Commas at the start does give objectively better readability in one sense: it ensures they are aligned vertically. That makes it easier to spot errors at a glance. You might call this "ease of formal reviewability".
However, in practice it seems to be worse for general readability, for the entirely subjective reason you already pointed to. Since code is typically read more often than it is written, it's important to optimise for that first.
Since an error here will always cause a hard fail, it falls into a different category than say, omitting braces in a C-style if statement, which can introduce subtle bugs through bad merges. In the latter case, ease of formal reviewability has to take precedence over subjective aesthetics.
Well, this simply moves the problem of "commenting out" one column from the end of the list to the start of the list. I find myself doing both equally frequent.
Similarly, by having the AND start in each subclause instead of being at the end of the previous clause, it's easier to "--" comment out specific clauses during development. Again, harder to read, but easier to work with.
for whatever reason I actually find the leading "and/or" to be more readable than the trailing and/or, as long as there are more than two. The leading commas look too noisy to me, though
My (diagnosed) OCD compels me to use leading commas. I also use "WHERE 1=1" so each where constraint begins with AND/OR. I tend to write a lot of "investigatory" SQL that requires frequent commenting. I rarely need to comment out the first column or constraint, so commenting in general is much cleaner & faster.
I did not learn SQL this way. I was shown these tricks and their adoption was near immediate BECAUSE it just made more sense to my brain.
This isn't to devalue/argue against your comment. I just find it interesting that the common denominator for OCD-ish compulsions is that the "right" way for an individual OCD brain is usually specific to that individual brain.
If you write a lot of SQL, writing it in lowercase is OK. That's what I do anyway. If I insert simple prepared statements into code, I usually write keywords with uppercase, but larger code blocks, I write in lowercase. I also tend to write in much fewer lines than the above example, and indent FROM and other clauses further in than the SELECT keyword (so I know they belong to that SELECT statement).

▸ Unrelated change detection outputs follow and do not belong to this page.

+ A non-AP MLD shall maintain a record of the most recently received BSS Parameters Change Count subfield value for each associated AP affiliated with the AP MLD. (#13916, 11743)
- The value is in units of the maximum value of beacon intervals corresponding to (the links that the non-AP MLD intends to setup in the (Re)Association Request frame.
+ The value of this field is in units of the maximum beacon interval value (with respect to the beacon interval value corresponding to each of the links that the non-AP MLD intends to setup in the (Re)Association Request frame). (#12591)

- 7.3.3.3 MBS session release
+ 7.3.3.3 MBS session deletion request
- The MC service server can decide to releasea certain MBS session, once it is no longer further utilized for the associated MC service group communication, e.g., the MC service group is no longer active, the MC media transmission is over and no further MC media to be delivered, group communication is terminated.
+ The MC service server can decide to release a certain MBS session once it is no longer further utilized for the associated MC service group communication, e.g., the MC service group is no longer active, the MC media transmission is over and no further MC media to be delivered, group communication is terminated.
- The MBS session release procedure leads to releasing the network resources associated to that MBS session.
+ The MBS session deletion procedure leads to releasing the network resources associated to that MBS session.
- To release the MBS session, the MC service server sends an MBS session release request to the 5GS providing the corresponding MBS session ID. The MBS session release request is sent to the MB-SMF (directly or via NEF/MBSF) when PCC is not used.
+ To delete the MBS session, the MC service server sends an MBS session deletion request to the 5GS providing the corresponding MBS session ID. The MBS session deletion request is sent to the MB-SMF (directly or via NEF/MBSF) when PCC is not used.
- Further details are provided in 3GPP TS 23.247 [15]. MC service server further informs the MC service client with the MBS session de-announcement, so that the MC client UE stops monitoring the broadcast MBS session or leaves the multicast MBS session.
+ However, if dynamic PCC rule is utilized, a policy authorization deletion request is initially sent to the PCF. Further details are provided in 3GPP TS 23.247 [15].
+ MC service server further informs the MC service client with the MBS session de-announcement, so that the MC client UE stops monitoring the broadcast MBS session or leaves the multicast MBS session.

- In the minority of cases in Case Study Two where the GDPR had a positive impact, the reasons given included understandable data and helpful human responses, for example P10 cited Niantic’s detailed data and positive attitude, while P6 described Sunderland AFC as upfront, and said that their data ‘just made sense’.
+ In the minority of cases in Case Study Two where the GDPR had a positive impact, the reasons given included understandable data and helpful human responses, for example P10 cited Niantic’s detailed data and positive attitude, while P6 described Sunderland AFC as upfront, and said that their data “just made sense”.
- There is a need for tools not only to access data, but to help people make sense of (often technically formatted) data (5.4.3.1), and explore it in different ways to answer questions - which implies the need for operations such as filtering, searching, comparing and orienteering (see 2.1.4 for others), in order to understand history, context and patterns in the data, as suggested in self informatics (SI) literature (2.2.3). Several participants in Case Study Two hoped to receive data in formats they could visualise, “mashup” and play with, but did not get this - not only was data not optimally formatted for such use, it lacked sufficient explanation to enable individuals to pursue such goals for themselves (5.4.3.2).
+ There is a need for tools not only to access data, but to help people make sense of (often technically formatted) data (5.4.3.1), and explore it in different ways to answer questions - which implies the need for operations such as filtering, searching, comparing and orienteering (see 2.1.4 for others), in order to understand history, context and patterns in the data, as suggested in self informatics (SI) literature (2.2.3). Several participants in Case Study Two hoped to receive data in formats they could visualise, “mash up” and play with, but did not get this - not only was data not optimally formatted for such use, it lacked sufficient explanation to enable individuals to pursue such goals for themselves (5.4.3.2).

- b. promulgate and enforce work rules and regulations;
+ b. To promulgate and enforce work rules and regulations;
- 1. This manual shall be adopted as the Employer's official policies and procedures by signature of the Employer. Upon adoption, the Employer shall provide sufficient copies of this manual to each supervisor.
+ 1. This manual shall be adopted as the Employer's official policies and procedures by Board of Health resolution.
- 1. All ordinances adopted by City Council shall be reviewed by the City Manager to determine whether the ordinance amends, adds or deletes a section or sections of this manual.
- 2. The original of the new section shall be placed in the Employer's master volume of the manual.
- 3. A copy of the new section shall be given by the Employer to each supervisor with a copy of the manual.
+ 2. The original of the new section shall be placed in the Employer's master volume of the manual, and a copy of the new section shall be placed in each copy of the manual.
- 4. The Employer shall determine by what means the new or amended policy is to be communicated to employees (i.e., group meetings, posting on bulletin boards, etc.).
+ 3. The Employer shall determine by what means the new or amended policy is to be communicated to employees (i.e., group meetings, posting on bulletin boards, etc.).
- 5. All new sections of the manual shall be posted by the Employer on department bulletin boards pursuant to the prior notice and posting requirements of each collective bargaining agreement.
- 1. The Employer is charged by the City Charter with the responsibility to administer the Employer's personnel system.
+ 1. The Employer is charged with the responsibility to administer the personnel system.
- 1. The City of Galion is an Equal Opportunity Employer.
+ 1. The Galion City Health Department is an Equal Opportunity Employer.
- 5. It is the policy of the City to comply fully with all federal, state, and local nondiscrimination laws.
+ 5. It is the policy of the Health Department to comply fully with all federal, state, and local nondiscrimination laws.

> 2019-22-11: Fixed the examples in the "Faux Predicate" section after several keen eyed readers noticed it was backwards.
What abomination of a date format is this? I can only assume this is a bug, a typo, or an easter egg for those paying attention. Please let it be one of those. The last thing the world needs is people pushing yet another crazy date format into use.
Sure, I could just use COUNT(b.a_id) since that's what I join on, but a more complicated example might not allow for that. For instance if it was a virtual table.